** Opening Material for this exercise block **

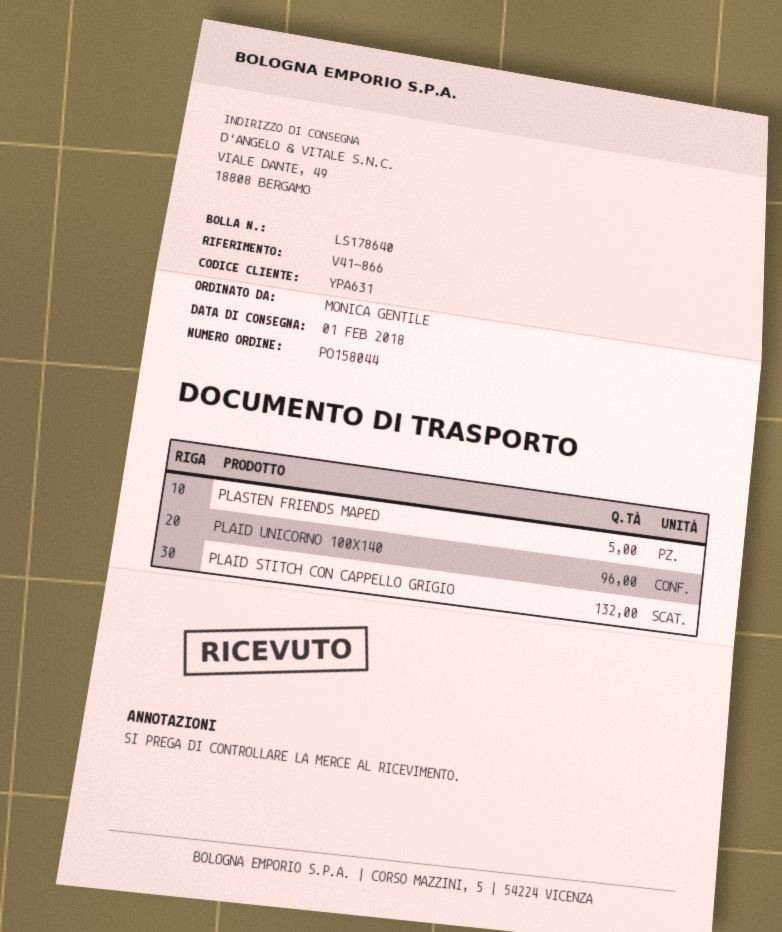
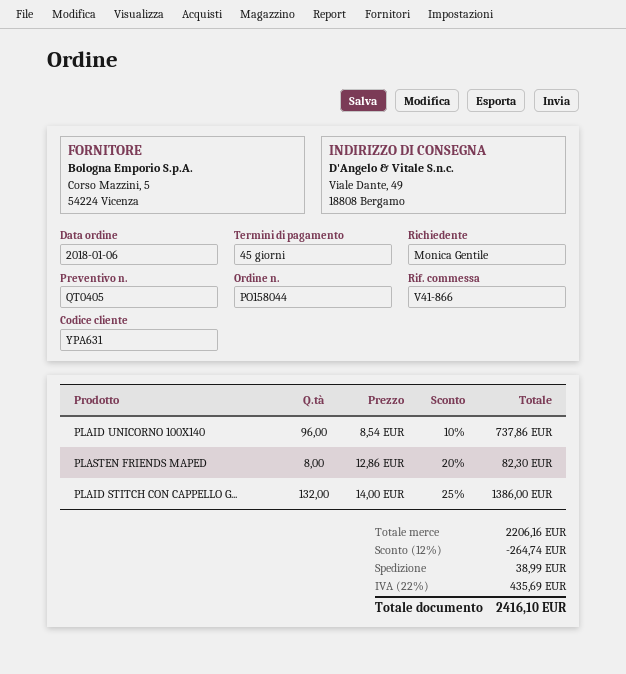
PLASTEN FRIENDS MAPED: 5 -> 8

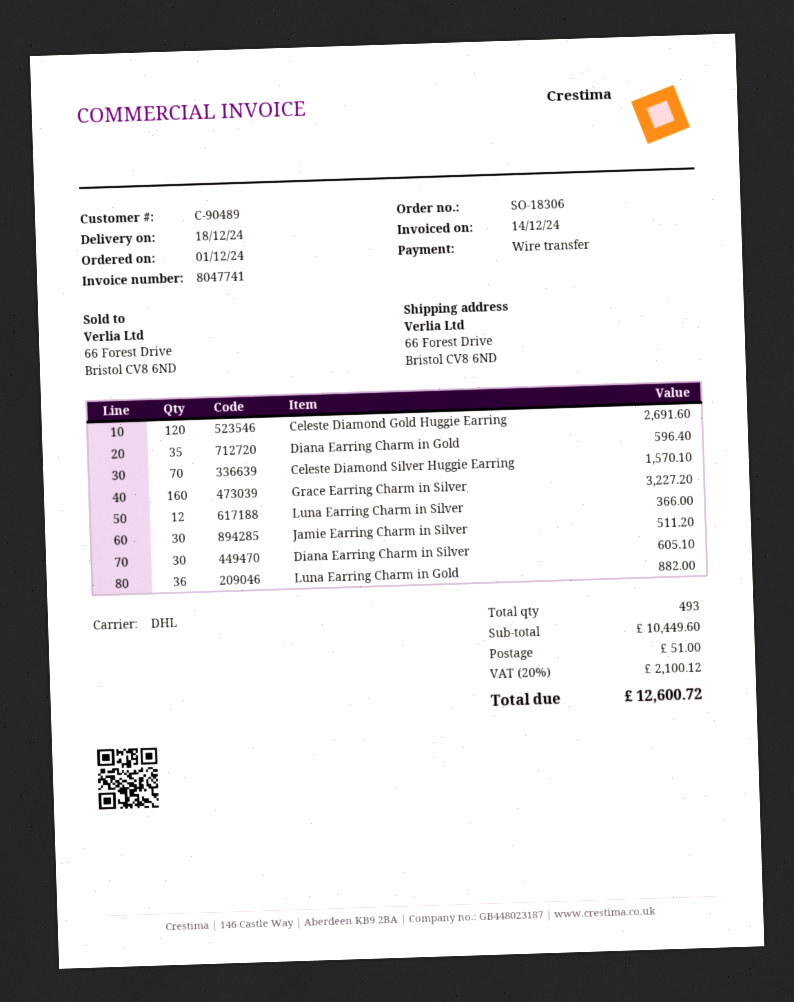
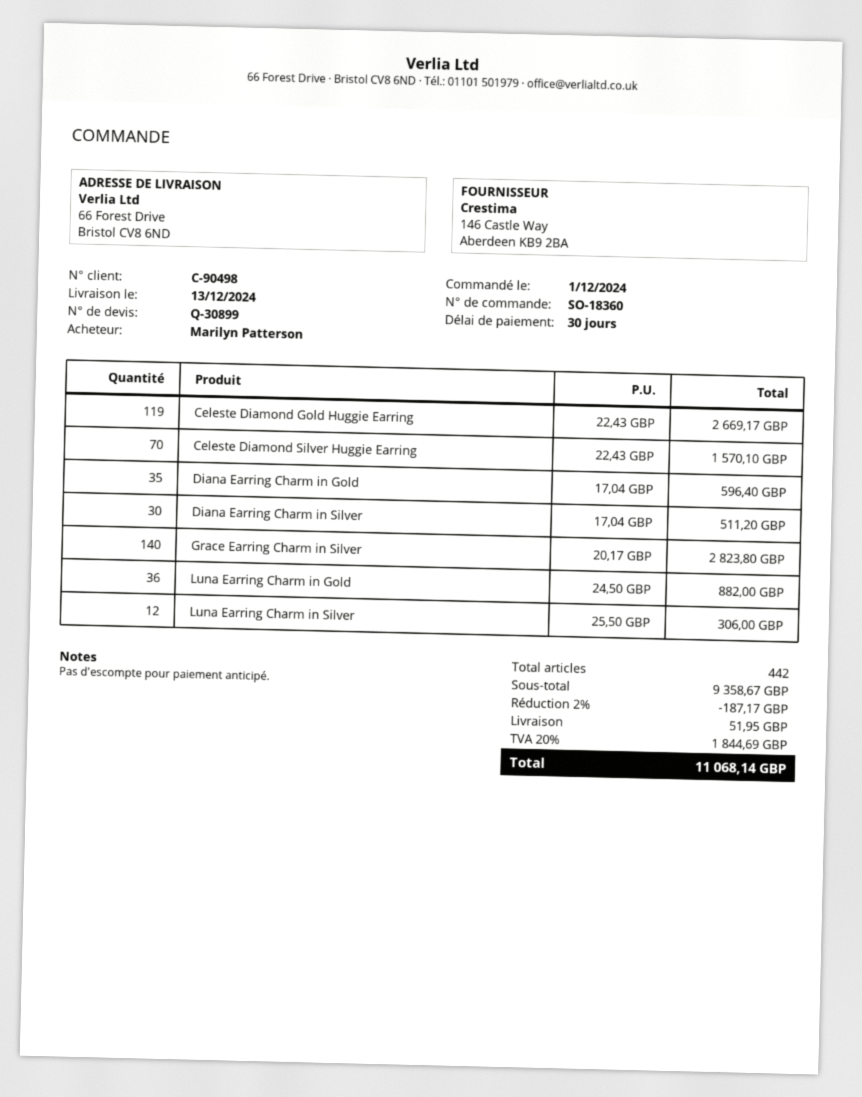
order number: SO-18306 -> SO-18360
delivery date: 2024-12-18 -> 2024-12-13
customer number: C-90489 -> C-90498
Celeste Diamond Gold Huggie Earring: 120 for 2691.60 -> 119 for 2669.17
Grace Earring Charm in Silver: 160 for 3227.20 -> 140 for 2823.80
Luna Earring Charm in Silver: 12 for 366.00 -> 12 for 306.00
Jamie Earring Charm in Silver: 30 for 511.20 -> none
Diana Earring Charm in Silver: 30 for 605.10 -> 30 for 511.20
total quantity: 493 -> 442
subtotal: 10449.60 -> 9358.67
discount: none -> 2% = 187.17
shipping: 51.00 -> 51.95
tax: 20% = 2100.12 -> 20% = 1844.69
total: 12600.72 -> 11068.14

** Closing Material for this exercise block **

Required action:
Repeat the data in full and exactly. Omit pictures.

Result below:
PLASTEN FRIENDS MAPED: 5 -> 8

order number: SO-18306 -> SO-18360
delivery date: 2024-12-18 -> 2024-12-13
customer number: C-90489 -> C-90498
Celeste Diamond Gold Huggie Earring: 120 for 2691.60 -> 119 for 2669.17
Grace Earring Charm in Silver: 160 for 3227.20 -> 140 for 2823.80
Luna Earring Charm in Silver: 12 for 366.00 -> 12 for 306.00
Jamie Earring Charm in Silver: 30 for 511.20 -> none
Diana Earring Charm in Silver: 30 for 605.10 -> 30 for 511.20
total quantity: 493 -> 442
subtotal: 10449.60 -> 9358.67
discount: none -> 2% = 187.17
shipping: 51.00 -> 51.95
tax: 20% = 2100.12 -> 20% = 1844.69
total: 12600.72 -> 11068.14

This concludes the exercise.